Download or read book Globalisation in Transition written by Umair Ghori and published by Springer Nature. This book was released on 2023-07-01 with total page 209 pages. Available in PDF, EPUB and Kindle. Book excerpt: This book brings together diverse ideas on selected facets of globalisation and transitions in globalisation. The scholars that have contributed to this book examine the phenomenon of globalisation through varied lenses, focusing specifically on the human and economic perspectives. These analyses originate in many areas and different legal systems but are all connected through the work of Professor John Farrar and the associations of the contributors with him. This book does not attempt to provide answers to the many challenges of globalisation. Instead, this book discusses selected, particular aspects of globalisation that derive from and are connected to the authors’ own research. The thematic diversity of this book is a true strength and should draw a broad range of readers.

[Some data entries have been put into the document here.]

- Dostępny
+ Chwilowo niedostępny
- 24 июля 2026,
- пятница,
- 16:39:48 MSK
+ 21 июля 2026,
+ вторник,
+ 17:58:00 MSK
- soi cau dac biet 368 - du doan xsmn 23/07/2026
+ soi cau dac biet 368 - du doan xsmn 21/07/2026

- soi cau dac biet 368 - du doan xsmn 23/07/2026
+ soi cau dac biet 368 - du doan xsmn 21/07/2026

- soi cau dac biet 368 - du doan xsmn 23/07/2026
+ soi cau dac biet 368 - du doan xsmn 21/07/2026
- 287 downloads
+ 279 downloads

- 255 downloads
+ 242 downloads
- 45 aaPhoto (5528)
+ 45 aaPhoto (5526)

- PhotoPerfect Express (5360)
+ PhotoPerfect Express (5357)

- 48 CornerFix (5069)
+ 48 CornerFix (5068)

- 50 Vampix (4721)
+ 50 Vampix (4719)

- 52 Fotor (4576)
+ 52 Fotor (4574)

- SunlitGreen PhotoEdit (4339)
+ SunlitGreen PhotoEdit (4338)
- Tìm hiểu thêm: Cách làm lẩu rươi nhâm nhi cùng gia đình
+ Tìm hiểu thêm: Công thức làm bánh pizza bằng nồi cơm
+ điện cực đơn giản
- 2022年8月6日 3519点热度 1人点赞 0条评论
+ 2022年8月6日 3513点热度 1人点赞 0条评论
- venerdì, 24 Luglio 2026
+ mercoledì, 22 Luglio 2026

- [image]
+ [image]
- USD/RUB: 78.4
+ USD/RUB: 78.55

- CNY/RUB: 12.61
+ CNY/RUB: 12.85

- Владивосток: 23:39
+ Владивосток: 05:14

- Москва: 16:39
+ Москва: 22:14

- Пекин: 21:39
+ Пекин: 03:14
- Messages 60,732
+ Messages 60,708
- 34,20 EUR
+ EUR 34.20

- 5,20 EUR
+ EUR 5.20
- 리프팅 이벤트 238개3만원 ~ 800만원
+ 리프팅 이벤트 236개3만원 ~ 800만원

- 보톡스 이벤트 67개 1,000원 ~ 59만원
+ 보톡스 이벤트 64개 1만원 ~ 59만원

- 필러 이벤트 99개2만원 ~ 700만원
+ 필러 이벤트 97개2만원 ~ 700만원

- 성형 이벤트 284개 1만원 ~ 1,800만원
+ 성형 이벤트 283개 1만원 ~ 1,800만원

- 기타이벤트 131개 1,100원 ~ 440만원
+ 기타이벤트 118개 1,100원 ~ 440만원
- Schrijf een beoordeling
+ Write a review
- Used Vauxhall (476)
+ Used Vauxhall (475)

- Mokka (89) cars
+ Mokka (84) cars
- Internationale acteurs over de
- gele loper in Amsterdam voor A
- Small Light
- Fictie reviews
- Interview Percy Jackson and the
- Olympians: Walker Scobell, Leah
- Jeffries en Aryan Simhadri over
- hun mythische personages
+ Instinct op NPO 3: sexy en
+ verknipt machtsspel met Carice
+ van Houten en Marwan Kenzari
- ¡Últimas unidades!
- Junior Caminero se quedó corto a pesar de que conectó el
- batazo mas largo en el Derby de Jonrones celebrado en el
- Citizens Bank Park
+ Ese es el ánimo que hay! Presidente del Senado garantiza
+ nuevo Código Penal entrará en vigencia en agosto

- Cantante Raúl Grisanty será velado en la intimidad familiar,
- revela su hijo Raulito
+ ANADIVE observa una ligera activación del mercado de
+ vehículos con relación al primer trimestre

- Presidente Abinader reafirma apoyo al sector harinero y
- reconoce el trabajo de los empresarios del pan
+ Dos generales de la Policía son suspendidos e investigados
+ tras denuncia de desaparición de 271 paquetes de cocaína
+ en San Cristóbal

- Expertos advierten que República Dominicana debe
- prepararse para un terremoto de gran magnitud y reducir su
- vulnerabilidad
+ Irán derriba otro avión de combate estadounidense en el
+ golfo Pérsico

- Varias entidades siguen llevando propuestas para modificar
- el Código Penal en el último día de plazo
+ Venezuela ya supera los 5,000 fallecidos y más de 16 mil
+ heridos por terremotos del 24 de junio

Whilst this book is primarily written from a legal angle, its content overlaps with broader specialised policy areas, with contributions ranging from taxation to ageing, from insolvency to social licences, and from refugees to the treatment of first nations people. In short, there is something for everyone in this book. As a tribute to the life’s work of an outstanding legal scholar, Professor John Farrar, this book explores legal responses to the social and economic impacts of globalisation. After personal acknowledgments from colleagues highlighting the significance of his scholarship, this book is divided into two parts. The first part addresses the social impact of globalisation, focusing on immigration and the impact on First Nations people. Changes in the regulation of medicine and technologies related to ageing are also addressed in this part. In part two, the book addresses the transitioning corporate law landscape and notions of fairness and good faith in the law. The final part contains the conclusions, reflections and synthesis of the editors.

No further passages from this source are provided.